As you know, one of the state’s main responsibilities, along with education and public safety, is human services. Under this huge umbrella is health care.

(Image is Clickable Link) Rep. Brad Witt Every session, we see bills introduced to try and make the health care system more accessible, affordable and appropriate. This session, we again have some interesting bills to consider, several of which follow, but before we discuss the new, I’d like to update you on the remarkable journey that Oregon embarked upon back in 2011, when a team of people devoted eight weeks of their life to designing a health care delivery system that would provide care to Medicaid recipients in a more cost-effective manner.

This new delivery system was called a Coordinated Care Organization (CCOs).  

A coordinated care organization is a network of all types of health care providers — physical health care, addictions and mental health care and sometimes dental care providers — who have agreed to work together in their local communities to serve people who receive health care coverage under the Oregon Health Plan — Medicaid. CCOs are focused on prevention and helping people manage chronic conditions, like diabetes. This helps reduce unnecessary emergency room visits and gives people support to be healthy. CCOs are locally governed networks that fundamentally change the way health care is delivered and paid for, making it a more accountable, effective and cooperative venture.  

So now, almost three years later, how are we doing?

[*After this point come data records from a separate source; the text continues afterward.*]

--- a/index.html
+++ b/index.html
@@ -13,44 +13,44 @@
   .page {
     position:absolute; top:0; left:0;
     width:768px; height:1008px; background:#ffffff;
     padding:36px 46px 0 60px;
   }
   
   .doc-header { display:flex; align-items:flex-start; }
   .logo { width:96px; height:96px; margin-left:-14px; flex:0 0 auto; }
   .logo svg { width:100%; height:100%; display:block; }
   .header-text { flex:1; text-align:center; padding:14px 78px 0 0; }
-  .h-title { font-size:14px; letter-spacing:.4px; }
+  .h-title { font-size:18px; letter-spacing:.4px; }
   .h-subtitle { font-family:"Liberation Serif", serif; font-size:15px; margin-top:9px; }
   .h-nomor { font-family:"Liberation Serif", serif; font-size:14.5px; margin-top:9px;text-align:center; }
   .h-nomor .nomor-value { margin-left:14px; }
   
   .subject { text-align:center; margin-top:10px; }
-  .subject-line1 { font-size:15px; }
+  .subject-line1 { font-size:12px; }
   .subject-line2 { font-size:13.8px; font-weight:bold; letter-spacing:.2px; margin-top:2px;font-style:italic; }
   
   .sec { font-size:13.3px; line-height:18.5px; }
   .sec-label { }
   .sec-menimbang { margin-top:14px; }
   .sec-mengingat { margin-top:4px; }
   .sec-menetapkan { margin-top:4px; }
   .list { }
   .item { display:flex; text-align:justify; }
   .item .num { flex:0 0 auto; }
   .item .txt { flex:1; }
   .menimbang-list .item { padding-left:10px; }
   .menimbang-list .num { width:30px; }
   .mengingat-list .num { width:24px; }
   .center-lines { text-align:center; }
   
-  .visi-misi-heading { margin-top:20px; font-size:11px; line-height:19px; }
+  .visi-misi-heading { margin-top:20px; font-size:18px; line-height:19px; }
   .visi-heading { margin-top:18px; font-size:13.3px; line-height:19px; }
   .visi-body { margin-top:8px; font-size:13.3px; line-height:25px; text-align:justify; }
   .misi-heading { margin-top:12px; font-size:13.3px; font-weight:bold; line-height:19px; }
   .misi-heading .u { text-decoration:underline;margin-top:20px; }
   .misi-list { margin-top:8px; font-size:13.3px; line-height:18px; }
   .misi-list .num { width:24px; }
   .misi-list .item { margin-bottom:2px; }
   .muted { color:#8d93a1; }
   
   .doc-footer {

We currently have 16 CCOs operating across the state, and the 2014 Mid-Year Performance Report is both enlightening and encouraging. Approximately 990,000 Oregonians are now enrolled in the Oregon Health Plan and the coordinated care model continues to show improvements in a number of areas. Here, based on 2011 benchmarks, are just a few examples:

n Decreased emergency department visits — down 21 percent 

n Decreased hospital admissions for short-term complications from diabetes — down 9.3 percent

n Decreased rate of hospital admission for chronic obstructive pulmonary disease — down 48 percent

In District 31, Columbia Pacific CCO serves Columbia County, as well as Clatsop and Tillamook counties. Because we do not have a hospital, our members spend less on physicians and professional services and more on outpatient hospital care.

At 8 percent of all healthcare spending, our CCO’s emergency room costs were higher than the 4.4 percent state average. Even at that, Columbia Pacific, as well as all CCOs in the state, are managing to reduce costs and still operate in the black. And twice per year, the Oregon Health Authority publishes a report showing quality and access data, financial data, and progress toward reaching certain benchmarks.  

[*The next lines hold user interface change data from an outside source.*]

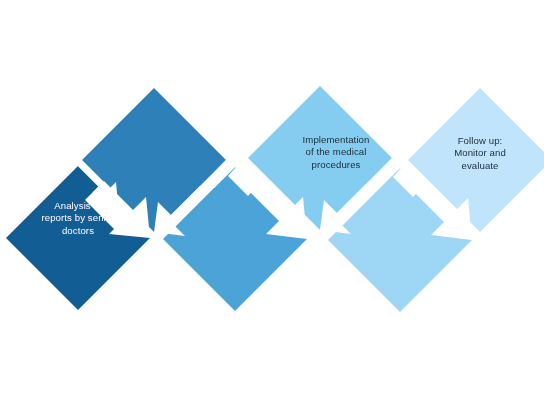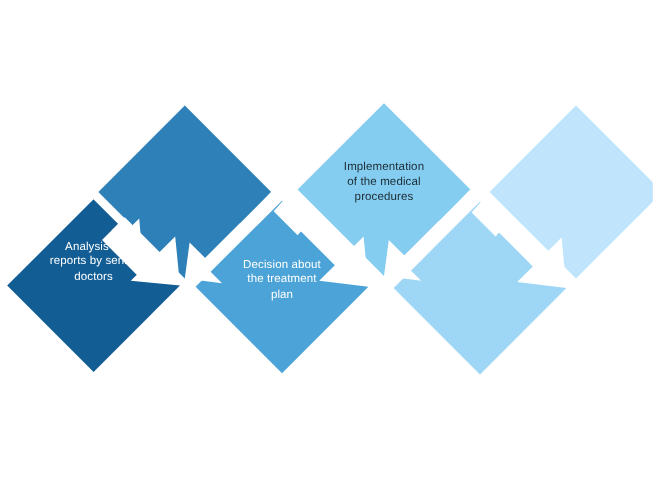--- a/index.html
+++ b/index.html
@@ -82,23 +82,23 @@
         <path d="M 421,188 L 401,168 L 393,177 L 413,197 Z"></path>
       </g>
     </g>
   </svg>
 
   <div class="step-label label-light" style="left:18px; top:200px; width:120px;">Analysis of
 reports by senior
 doctors</div>
 
 
-  <div class="step-label label-light" style="left:180px; top:215px; width:110px;">Decision about
-the treatment
-plan</div>
 
-  <div class="step-label label-dark" style="left:264px; top:134px; width:112px;">Implementation
+  <div class="step-label label-dark" style="left:280px; top:134px; width:112px;">Implementation
 of the medical
 procedures</div>
 
 
+  <div class="step-label label-dark" style="left:430px; top:135px; width:100px;">Follow up:
+Monitor and
+evaluate</div>
 
 </div>
 
 </body></html>

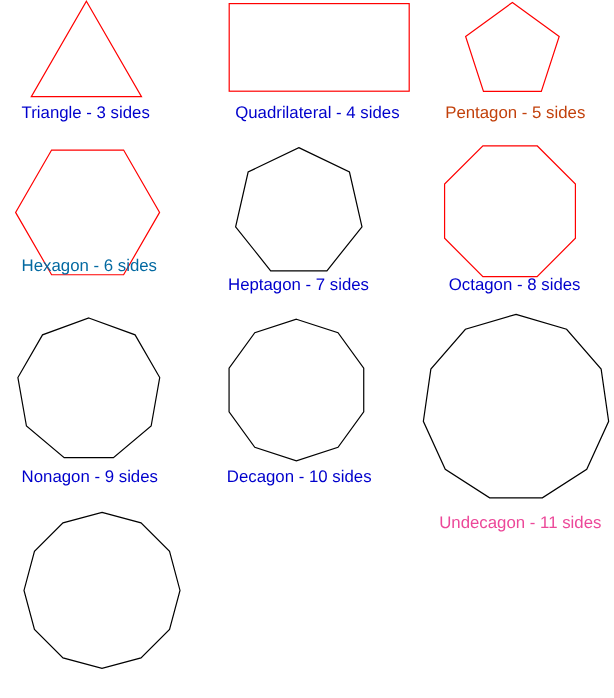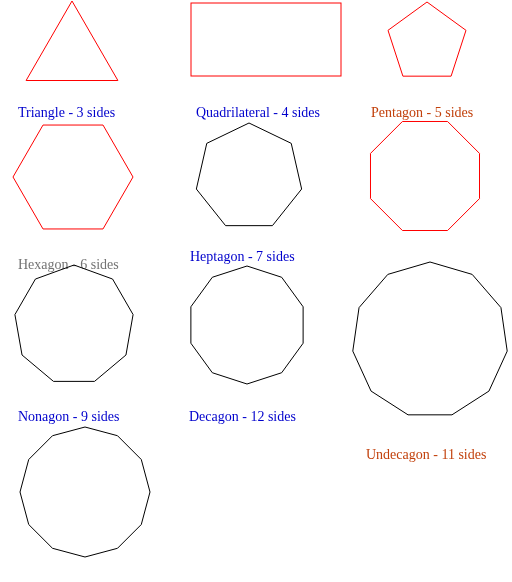--- a/index.html
+++ b/index.html
@@ -23,23 +23,22 @@
   }
   .figure {
     position: absolute;
   }
   .shape-label {
     position: absolute;
     white-space: nowrap;
     color: #0000cc;
     font-size: 14px;
     line-height: 16px;
-    font-family: Liberation Serif, serif;
+    font-family: Liberation Sans, sans-serif;
     letter-spacing: 0px;
-    margin-top: 20px;
   }
 </style>
 </head>
 <body>
 
 <div id="page-root">
     <div class="figure" style="left: 0px; top: 0px; width: 512px; height: 582px;">
       <svg width="512" height="582" viewBox="0 0 512 582" style="position: absolute; left: 0px; top: 0px; pointer-events: none;">
         <polygon points="72.00,1.00 117.90,80.50 26.10,80.50" fill="none" stroke="#ff0000" stroke-width="1" shape-rendering="geometricPrecision"></polygon>
       </svg>
@@ -54,49 +53,50 @@
     <div class="figure" style="left: 0px; top: 0px; width: 512px; height: 582px;">
       <svg width="512" height="582" viewBox="0 0 512 582" style="position: absolute; left: 0px; top: 0px; pointer-events: none;">
         <polygon points="427.00,2.00 465.99,30.33 451.10,76.17 402.90,76.17 388.01,30.33" fill="none" stroke="#ff0000" stroke-width="1" shape-rendering="geometricPrecision"></polygon>
       </svg>
       <div class="shape-label" style="left: 371px; top: 85px; color: #c2410c;">Pentagon - 5 sides</div>
     </div>
     <div class="figure" style="left: 0px; top: 0px; width: 512px; height: 582px;">
       <svg width="512" height="582" viewBox="0 0 512 582" style="position: absolute; left: 0px; top: 0px; pointer-events: none;">
         <polygon points="133.00,177.00 103.00,228.96 43.00,228.96 13.00,177.00 43.00,125.04 103.00,125.04" fill="none" stroke="#ff0000" stroke-width="1" shape-rendering="geometricPrecision"></polygon>
       </svg>
-      <div class="shape-label" style="left: 18px; top: 237px; color: #737373;">Hexagon - 6 sides</div>
+      <div class="shape-label" style="left: 18px; top: 213px; color: #0369a1;">Hexagon - 6 sides</div>
     </div>
     <div class="figure" style="left: 0px; top: 0px; width: 440px; height: 582px;">
       <svg width="512" height="582" viewBox="0 0 512 582" style="position: absolute; left: 0px; top: 0px; pointer-events: none;">
         <polygon points="249.00,123.00 291.22,143.33 301.65,189.02 272.43,225.65 225.57,225.65 196.35,189.02 206.78,143.33" fill="none" stroke="#000000" stroke-width="1" shape-rendering="geometricPrecision"></polygon>
       </svg>
       <div class="shape-label" style="left: 190px; top: 229px; color: rgb(0, 0, 204);">Heptagon - 7 sides</div>
     </div>
     <div class="figure" style="left: 0px; top: 0px; width: 512px; height: 582px;">
       <svg width="512" height="582" viewBox="0 0 512 582" style="position: absolute; left: 0px; top: 0px; pointer-events: none;">
         <polygon points="447.58,121.49 479.51,153.42 479.51,198.58 447.58,230.51 402.42,230.51 370.49,198.58 370.49,153.42 402.42,121.49" fill="none" stroke="#ff0000" stroke-width="1" shape-rendering="geometricPrecision"></polygon>
       </svg>
+      <div class="shape-label" style="left: 374px; top: 229px; color: rgb(0, 0, 204);">Octagon - 8 sides</div>
     </div>
     <div class="figure" style="left: 0px; top: 0px; width: 512px; height: 582px;">
       <svg width="512" height="582" viewBox="0 0 512 582" style="position: absolute; left: 0px; top: 0px; pointer-events: none;">
         <polygon points="74.00,265.00 112.57,279.04 133.09,314.58 125.96,355.00 94.52,381.38 53.48,381.38 22.04,355.00 14.91,314.58 35.43,279.04" fill="none" stroke="#000000" stroke-width="1" shape-rendering="geometricPrecision"></polygon>
       </svg>
       <div class="shape-label" style="left: 18px; top: 389px; color: rgb(0, 0, 204); text-align: right;">Nonagon - 9 sides</div>
     </div>
     <div class="figure" style="left: 0px; top: 0px; width: 512px; height: 582px;">
       <svg width="512" height="582" viewBox="0 0 512 582" style="position: absolute; left: 0px; top: 0px; pointer-events: none;">
         <polygon points="247.00,266.00 281.68,277.27 303.11,306.77 303.11,343.23 281.68,372.73 247.00,384.00 212.32,372.73 190.89,343.23 190.89,306.77 212.32,277.27" fill="none" stroke="#000000" stroke-width="1" shape-rendering="geometricPrecision"></polygon>
       </svg>
-      <div class="shape-label" style="left: 189px; top: 389px; color: rgb(0, 0, 204);">Decagon - 12 sides</div>
+      <div class="shape-label" style="left: 189px; top: 389px; color: rgb(0, 0, 204);">Decagon - 10 sides</div>
     </div>
     <div class="figure" style="left: 0px; top: 0px; width: 512px; height: 582px;">
       <svg width="512" height="582" viewBox="0 0 512 582" style="position: absolute; left: 0px; top: 0px; pointer-events: none;">
         <polygon points="430.00,262.00 472.17,274.38 500.95,307.60 507.21,351.10 488.95,391.08 451.98,414.84 408.02,414.84 371.05,391.08 352.79,351.10 359.05,307.60 387.83,274.38" fill="none" stroke="#000000" stroke-width="1" shape-rendering="geometricPrecision"></polygon>
       </svg>
-      <div class="shape-label" style="left: 366px; top: 427px; color: #c2410c;">Undecagon - 11 sides</div>
+      <div class="shape-label" style="left: 366px; top: 427px; color: #ec4899;">Undecagon - 11 sides</div>
     </div>
     <div class="figure" style="left: 0px; top: 0px; width: 512px; height: 582px;">
       <svg width="512" height="582" viewBox="0 0 512 582" style="position: absolute; left: 0px; top: 0px; pointer-events: none;">
         <polygon points="85.00,427.00 117.50,435.71 141.29,459.50 150.00,492.00 141.29,524.50 117.50,548.29 85.00,557.00 52.50,548.29 28.71,524.50 20.00,492.00 28.71,459.50 52.50,435.71" fill="none" stroke="#000000" stroke-width="1" shape-rendering="geometricPrecision"></polygon>
       </svg>
     </div>
   </div>
 
 </body></html>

There are more good ideas brewing. This session, several bills have been introduced to improve services and address specific areas of concern. Here are three that I felt you would like to know about:

n SB 663 and HB 3100 These two bills, generated by a public health task force, lay out a 10-year plan for fundamental changes to our public health system. Counties provide these services now, but much of their funding comes from federal grants, which are not always available or dependable. CCOs may be able to pick up some of the clinical services, but a redesign of this important local service will depend on increased state funding.

n HB 2300 Tagged the “Right-To-Try” bill, this measure would allow patients with terminal illnesses to use drugs that have not yet been approved by the US Food & Drug Administration. Providers and insurers would be protected from liability, and the drugs must have passed at least the first phase of testing to insure they are not toxic.

n HB 3301 Insurance coverage varies widely for naturopathic care, even though some clinics use them interchangeably with nurse practitioners. Patients are often made to pay a deductible or a higher copay because they are considered a “specialty.” This bill would allow Naturopathic physicians to be classified as primary care providers.